Di Lapangan pelaksanaan Operasi dan Pemeliharaan jaringan irigasi
terkendala masalah personil terutama untuk DI luas 1.000 ha s/d 3.000 ha (DI
sedang), atau DI kecil lintas kabupaten/kota dan DI luas > 3.000 ha, atau (DI
sedang) Lintas Provinsi masih mengandalkan tenaga dari kabupaten baik
Pengamat, Juru maupun Penjaga Pintu Air. Sedangkan untuk kebutuhan personil
Pekarya pada area DI Pemerintah Pusat telah dipenuhi dengan dana TPOP.

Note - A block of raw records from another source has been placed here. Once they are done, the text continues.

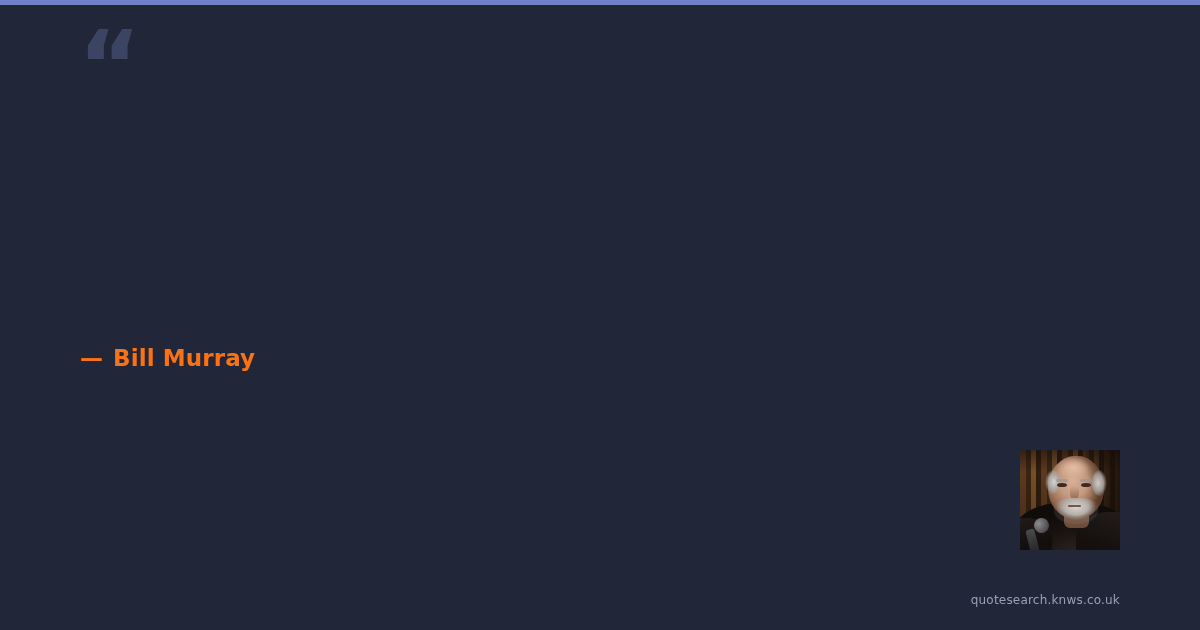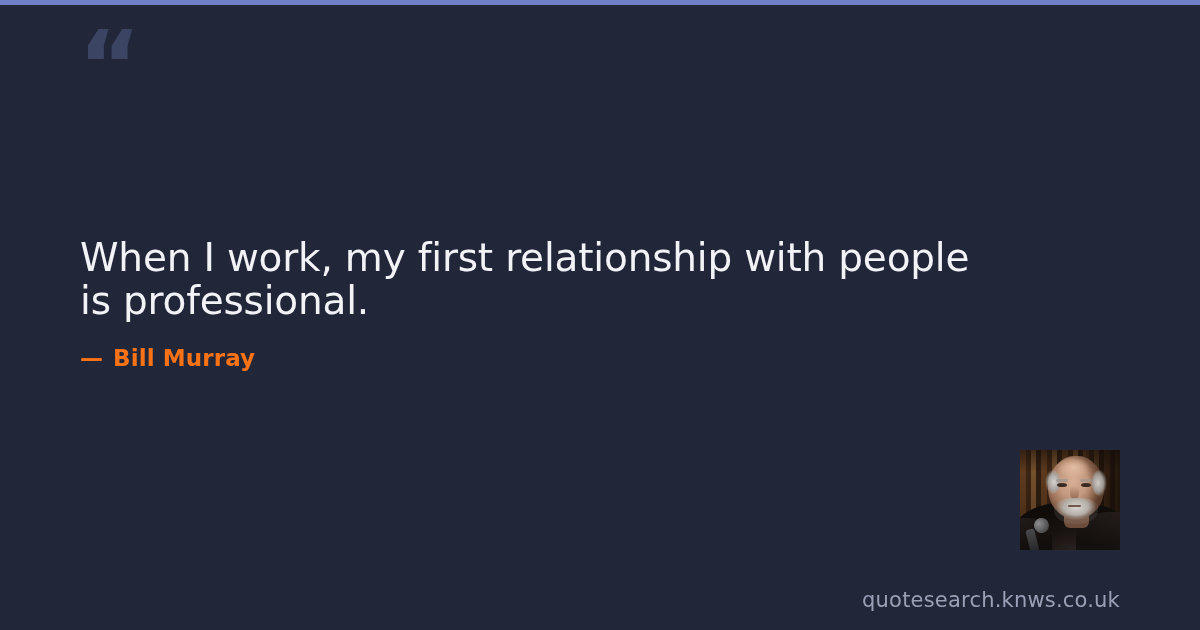--- a/index.html
+++ b/index.html
@@ -285,9 +285,6 @@
 
   <div class="quote-mark">“</div>
 
-  <div class="quote-body">
-    <p class="quote-text">When I work, my first relationship with people is professional.</p>
-  </div>
 
   <div class="attribution">
     <span class="dash">—</span>

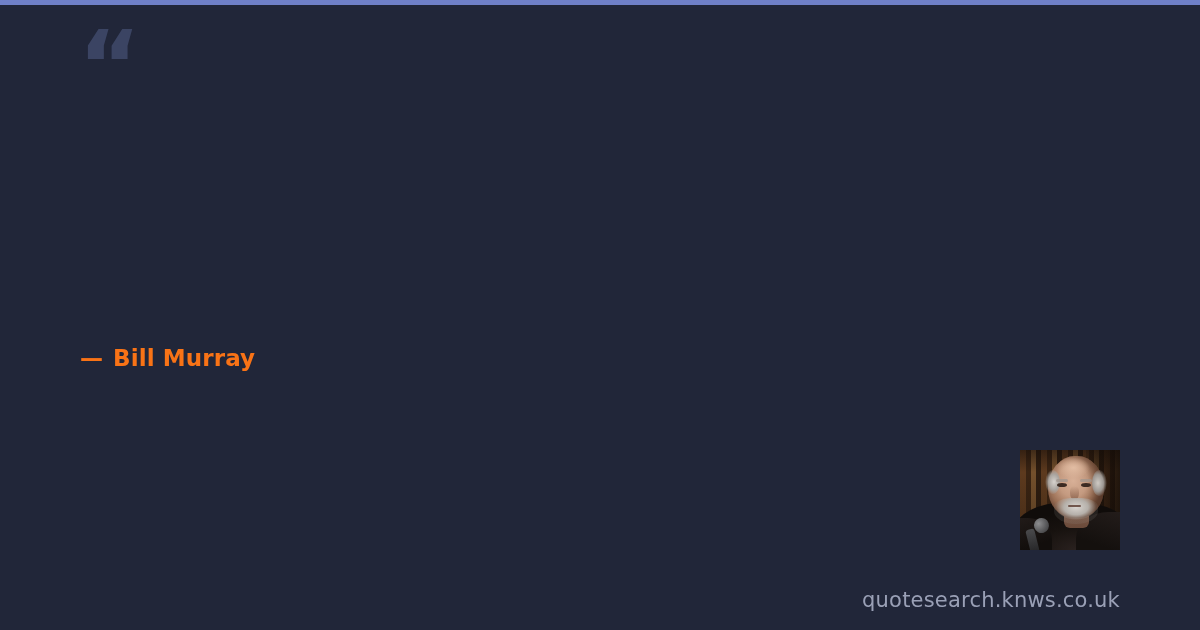--- a/index.html
+++ b/index.html
@@ -269,7 +269,7 @@
     right: 80px;
     top: 590px;
     font-family: "DejaVu Sans", sans-serif;
-    font-size: 21px;
+    font-size: 12px;
     line-height: 20px;
     color: #9aa0b6;
     letter-spacing: 0.2px;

Sementara Pekarya untuk area DI Provinsi dan DI Kabupaten masih kekurangan
akibat belum tercukupinya anggaran OP Irigasi pada APBD masing-masing.
Usulan Penyelesaian :
Diperlukan MOU dengan Dinas PU Pengairan/PSDA Kabupaten tentang
pemakaian personil baik Pengamat, Juru maupun Penjaga Pintu Air sehingga
dapat melaksanakan tugasnya dengan baik karena terkendala pengusulan personil
lapangan pada Dinas PU Pengairan Provinsi.
DAFTAR PUSTAKA
Undang Undang No. 7 tahun 2004 tentang Sumber Daya Air .
Undang Undang No. 26 tahun 2007 tentang Tata Ruang
Peraturan Pemerintah No. 42 tahun 2008 tentang Pengelolaan Sumber Daya Air.
Peraturan Pemerintah No. 20 tahun 2006 tentang Irigasi.
Tata Ruang Air, Robert J Kodoatie dan Roestam Sjarief 2010, CV. ANDI
OFFSET.
Both END, Pengelolaan Daerah Alliran Sungai, sebuah pendekatan Negosiasi
2006, INSIST Press.
Direktorat Irigasi, Pokok Pokok Kebijakan Irigasi 2007,
Konsultan, Studi Penatagunaan dan Perencanaan Sumberdaya Air DAS K.
Bondoyudo.
Konsultan, Studi Role Sharing Pada DAS Bondoyudo - Mayang
UPT PSDA Bondoyudo Bedadung , Kumpulan data hidrologi 2007.